Une nouvelle maladie métabolique héréditaire, et est responsable de retard mental sévère et des troubles hépatiques, ajoute à la déjà longue liste de maladies du métabolisme. La découverte de la maladie est un expérimentales suédoise, publiée dans les pages de la revue American Journal of Human Genetics menée par une équipe de chercheurs suédois de l’Université de médecine de Karolinska Institutet.

Tous, ou presque tous, des lacunes et des mutations: une nouvelle maladie métabolique qui se caractérise par l’insuffisance de l’adénosine kinase et est causée par des mutations dans un gène particulier, ADK, codant pour l’enzyme kinase d’adénosine. L’expérimentation a été menée en impliquant l’ensemble de la famille est le suédois, par l’examen biochimique de détails sur les composants du noyau familial et, en particulier, sur les deux enfants, souffrant de lésions cérébrales ou de progressif et d’une anomalie du foie.
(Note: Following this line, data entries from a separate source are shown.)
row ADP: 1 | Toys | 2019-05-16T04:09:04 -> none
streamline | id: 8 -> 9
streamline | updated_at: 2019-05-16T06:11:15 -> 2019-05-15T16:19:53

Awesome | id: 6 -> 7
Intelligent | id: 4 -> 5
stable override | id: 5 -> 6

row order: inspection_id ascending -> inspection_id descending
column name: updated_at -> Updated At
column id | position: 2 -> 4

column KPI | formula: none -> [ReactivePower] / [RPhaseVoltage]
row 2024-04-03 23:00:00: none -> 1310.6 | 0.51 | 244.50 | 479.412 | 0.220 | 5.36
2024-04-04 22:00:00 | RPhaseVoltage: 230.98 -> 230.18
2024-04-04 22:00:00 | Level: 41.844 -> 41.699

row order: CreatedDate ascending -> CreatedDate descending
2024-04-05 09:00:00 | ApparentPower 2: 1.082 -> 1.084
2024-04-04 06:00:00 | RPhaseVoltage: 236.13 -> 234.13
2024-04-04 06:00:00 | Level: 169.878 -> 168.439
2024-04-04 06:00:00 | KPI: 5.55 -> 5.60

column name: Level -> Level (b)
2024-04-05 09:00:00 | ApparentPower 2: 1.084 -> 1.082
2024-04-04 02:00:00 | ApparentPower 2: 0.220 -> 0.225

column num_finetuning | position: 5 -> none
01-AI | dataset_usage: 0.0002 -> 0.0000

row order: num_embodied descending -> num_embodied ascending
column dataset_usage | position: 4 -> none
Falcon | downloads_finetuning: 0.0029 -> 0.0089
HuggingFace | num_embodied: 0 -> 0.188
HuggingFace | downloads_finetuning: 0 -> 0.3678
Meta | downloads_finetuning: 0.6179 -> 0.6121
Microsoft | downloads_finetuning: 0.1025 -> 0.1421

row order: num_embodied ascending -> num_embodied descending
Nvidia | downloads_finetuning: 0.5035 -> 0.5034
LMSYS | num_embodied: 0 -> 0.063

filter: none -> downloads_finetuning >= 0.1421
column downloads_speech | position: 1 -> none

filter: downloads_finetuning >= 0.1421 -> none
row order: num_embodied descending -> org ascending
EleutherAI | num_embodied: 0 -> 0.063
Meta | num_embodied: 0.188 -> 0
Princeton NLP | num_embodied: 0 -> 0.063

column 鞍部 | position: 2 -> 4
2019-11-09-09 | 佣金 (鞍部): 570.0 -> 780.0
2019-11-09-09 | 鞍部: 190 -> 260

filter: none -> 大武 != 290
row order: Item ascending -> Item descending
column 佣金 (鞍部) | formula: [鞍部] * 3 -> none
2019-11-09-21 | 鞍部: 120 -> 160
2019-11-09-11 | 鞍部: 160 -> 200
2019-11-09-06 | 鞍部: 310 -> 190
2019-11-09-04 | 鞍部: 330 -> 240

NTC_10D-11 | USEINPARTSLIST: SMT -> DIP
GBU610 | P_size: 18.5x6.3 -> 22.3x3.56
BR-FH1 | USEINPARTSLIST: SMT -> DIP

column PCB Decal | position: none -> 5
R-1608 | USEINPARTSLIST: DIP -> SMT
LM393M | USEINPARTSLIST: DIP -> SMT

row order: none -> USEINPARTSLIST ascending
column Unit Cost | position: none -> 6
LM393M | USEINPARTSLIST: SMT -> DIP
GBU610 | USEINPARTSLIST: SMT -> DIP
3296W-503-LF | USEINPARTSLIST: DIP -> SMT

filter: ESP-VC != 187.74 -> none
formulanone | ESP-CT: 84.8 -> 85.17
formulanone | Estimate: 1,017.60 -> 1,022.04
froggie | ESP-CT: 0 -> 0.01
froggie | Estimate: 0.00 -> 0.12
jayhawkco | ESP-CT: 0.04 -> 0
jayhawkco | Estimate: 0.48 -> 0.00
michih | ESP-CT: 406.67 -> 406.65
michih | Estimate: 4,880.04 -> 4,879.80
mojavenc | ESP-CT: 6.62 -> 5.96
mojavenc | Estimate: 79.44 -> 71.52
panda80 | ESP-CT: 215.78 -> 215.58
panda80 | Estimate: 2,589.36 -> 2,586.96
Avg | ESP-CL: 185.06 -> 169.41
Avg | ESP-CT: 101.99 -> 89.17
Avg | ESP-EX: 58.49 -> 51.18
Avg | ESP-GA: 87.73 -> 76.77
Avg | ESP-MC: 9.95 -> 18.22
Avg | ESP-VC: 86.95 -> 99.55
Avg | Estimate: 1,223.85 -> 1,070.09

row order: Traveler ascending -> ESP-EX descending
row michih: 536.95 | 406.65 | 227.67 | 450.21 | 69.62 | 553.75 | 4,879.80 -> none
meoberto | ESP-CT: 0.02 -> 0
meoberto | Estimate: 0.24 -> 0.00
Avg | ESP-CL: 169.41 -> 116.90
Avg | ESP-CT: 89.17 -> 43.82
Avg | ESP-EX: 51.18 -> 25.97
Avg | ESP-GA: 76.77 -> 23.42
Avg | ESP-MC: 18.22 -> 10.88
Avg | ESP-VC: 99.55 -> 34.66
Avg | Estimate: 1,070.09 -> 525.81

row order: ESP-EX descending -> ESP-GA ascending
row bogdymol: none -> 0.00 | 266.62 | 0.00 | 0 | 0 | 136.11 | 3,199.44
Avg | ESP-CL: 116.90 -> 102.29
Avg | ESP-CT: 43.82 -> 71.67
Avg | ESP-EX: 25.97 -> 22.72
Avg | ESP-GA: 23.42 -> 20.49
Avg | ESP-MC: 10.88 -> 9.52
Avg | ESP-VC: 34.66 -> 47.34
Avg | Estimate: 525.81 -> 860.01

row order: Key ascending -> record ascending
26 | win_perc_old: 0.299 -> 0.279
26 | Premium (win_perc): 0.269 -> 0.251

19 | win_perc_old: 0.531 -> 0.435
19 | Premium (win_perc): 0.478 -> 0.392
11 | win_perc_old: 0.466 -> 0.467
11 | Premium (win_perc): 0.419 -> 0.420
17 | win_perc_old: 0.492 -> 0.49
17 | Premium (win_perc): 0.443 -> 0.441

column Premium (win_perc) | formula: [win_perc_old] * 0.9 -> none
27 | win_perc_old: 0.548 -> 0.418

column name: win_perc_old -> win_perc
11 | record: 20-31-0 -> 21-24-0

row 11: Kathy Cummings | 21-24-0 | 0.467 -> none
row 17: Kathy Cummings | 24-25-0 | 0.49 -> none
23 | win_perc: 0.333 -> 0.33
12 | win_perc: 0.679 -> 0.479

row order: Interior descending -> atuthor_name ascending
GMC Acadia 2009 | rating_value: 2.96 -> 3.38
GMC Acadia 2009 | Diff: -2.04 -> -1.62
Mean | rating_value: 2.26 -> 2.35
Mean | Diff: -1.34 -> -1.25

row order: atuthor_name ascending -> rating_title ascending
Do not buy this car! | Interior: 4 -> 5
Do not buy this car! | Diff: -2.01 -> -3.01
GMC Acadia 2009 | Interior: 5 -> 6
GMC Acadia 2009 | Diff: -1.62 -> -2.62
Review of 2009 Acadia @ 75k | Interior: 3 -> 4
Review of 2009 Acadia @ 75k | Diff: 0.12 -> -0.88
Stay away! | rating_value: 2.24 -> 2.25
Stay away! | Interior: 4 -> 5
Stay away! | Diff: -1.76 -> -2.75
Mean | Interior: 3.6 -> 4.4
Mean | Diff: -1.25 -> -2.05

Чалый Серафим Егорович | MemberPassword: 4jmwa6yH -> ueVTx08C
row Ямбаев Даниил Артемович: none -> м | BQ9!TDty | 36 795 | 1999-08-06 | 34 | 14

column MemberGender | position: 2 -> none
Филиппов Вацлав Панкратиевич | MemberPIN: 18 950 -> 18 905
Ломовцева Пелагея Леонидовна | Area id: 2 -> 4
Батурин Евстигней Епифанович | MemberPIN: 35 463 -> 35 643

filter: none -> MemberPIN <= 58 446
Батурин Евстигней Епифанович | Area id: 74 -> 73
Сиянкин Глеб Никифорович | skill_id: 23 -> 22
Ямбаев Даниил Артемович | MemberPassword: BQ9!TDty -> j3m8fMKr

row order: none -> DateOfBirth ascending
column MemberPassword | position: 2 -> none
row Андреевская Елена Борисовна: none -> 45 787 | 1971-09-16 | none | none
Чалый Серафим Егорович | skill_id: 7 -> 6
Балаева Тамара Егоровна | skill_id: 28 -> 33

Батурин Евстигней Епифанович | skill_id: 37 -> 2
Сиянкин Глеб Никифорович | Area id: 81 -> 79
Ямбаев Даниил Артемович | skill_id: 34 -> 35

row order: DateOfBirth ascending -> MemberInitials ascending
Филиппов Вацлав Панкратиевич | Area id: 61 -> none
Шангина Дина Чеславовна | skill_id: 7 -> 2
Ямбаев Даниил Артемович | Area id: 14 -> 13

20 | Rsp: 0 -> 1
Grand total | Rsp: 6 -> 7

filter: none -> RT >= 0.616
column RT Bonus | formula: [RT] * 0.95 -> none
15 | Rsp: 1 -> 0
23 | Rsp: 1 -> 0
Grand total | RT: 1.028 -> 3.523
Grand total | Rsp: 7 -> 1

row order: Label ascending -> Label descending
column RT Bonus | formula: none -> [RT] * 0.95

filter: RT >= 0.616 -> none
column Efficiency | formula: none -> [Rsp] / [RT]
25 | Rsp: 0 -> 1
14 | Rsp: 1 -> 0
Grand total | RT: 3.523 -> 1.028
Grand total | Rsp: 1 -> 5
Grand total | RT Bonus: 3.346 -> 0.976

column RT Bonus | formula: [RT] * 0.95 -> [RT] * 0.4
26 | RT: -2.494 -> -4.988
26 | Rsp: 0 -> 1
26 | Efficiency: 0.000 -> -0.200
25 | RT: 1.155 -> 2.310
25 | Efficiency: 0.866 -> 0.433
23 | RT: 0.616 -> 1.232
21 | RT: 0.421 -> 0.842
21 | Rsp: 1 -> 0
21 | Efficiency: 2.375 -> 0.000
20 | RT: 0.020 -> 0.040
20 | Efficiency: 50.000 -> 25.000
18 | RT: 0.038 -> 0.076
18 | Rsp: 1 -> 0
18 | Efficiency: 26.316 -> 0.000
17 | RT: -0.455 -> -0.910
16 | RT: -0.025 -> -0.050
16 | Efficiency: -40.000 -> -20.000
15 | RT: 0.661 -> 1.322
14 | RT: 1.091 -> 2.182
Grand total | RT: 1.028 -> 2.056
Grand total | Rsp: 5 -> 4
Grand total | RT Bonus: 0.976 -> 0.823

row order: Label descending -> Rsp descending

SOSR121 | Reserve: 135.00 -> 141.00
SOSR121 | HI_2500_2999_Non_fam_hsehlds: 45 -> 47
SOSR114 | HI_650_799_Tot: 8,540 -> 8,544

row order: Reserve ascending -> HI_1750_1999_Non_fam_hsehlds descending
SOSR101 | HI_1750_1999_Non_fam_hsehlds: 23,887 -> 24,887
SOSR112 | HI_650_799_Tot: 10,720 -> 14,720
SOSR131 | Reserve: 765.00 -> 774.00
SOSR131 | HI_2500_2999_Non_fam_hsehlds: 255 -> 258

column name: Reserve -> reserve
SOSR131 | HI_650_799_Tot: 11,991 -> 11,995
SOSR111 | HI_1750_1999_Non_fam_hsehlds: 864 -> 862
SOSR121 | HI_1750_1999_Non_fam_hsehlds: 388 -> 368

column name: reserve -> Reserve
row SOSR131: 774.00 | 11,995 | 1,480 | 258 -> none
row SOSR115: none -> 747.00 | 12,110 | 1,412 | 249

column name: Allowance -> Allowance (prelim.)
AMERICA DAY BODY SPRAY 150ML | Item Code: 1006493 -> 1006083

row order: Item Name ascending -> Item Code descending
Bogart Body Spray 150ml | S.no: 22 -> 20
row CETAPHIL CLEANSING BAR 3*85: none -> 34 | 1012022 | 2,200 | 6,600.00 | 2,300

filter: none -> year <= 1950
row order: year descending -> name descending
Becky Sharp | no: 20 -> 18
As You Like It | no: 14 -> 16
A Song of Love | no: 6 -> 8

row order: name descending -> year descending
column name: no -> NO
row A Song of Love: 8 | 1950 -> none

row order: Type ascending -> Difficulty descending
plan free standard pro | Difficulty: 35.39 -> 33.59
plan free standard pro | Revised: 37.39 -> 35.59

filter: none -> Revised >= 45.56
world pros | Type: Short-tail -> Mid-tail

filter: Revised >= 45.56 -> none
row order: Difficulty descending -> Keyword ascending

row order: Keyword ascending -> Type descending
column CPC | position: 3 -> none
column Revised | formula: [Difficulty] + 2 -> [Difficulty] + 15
Toute maladie remarque la source des troubles de l’enfant et, en outre, également l’un des symptômes anormaux, des troubles de métabolisme de l’acide aminé méthionine. Les chercheurs, avec les données en leur possession, et par séquençage de toutes les combinaisons de gènes de la famille codant pour des protéines dans son ensemble-le séquençage de l’exome), ils ont réussi à “démasquer” la clé du gène de la maladie et, par conséquent, également la maladie elle-même. \"Les résultats mettent en évidence l’efficacité de la combinaison de l’examen de la la biochimique détails des patients avec des méthodes d’analyse, un plus massive sur le patrimoine génétique, récemment mis à disposition, afin de définir de nouveaux mécanismes à la base de maladies congénitales.

Des outils modernes d’analyse génétique rendre beaucoup plus facile d’identifier les dommages responsables de maladies héréditaires, ce qui est essentiel si les victimes et leurs familles reçoivent des informations appropriées au sujet de leur maladie. C’est également une première étape vers le développement de nouveaux traitements\", a commenté l’un des auteurs de l’étude, Anna de Wedell, professeur au département de Médecine Moléculaire et de la Chirurgie Karolinska Institutet.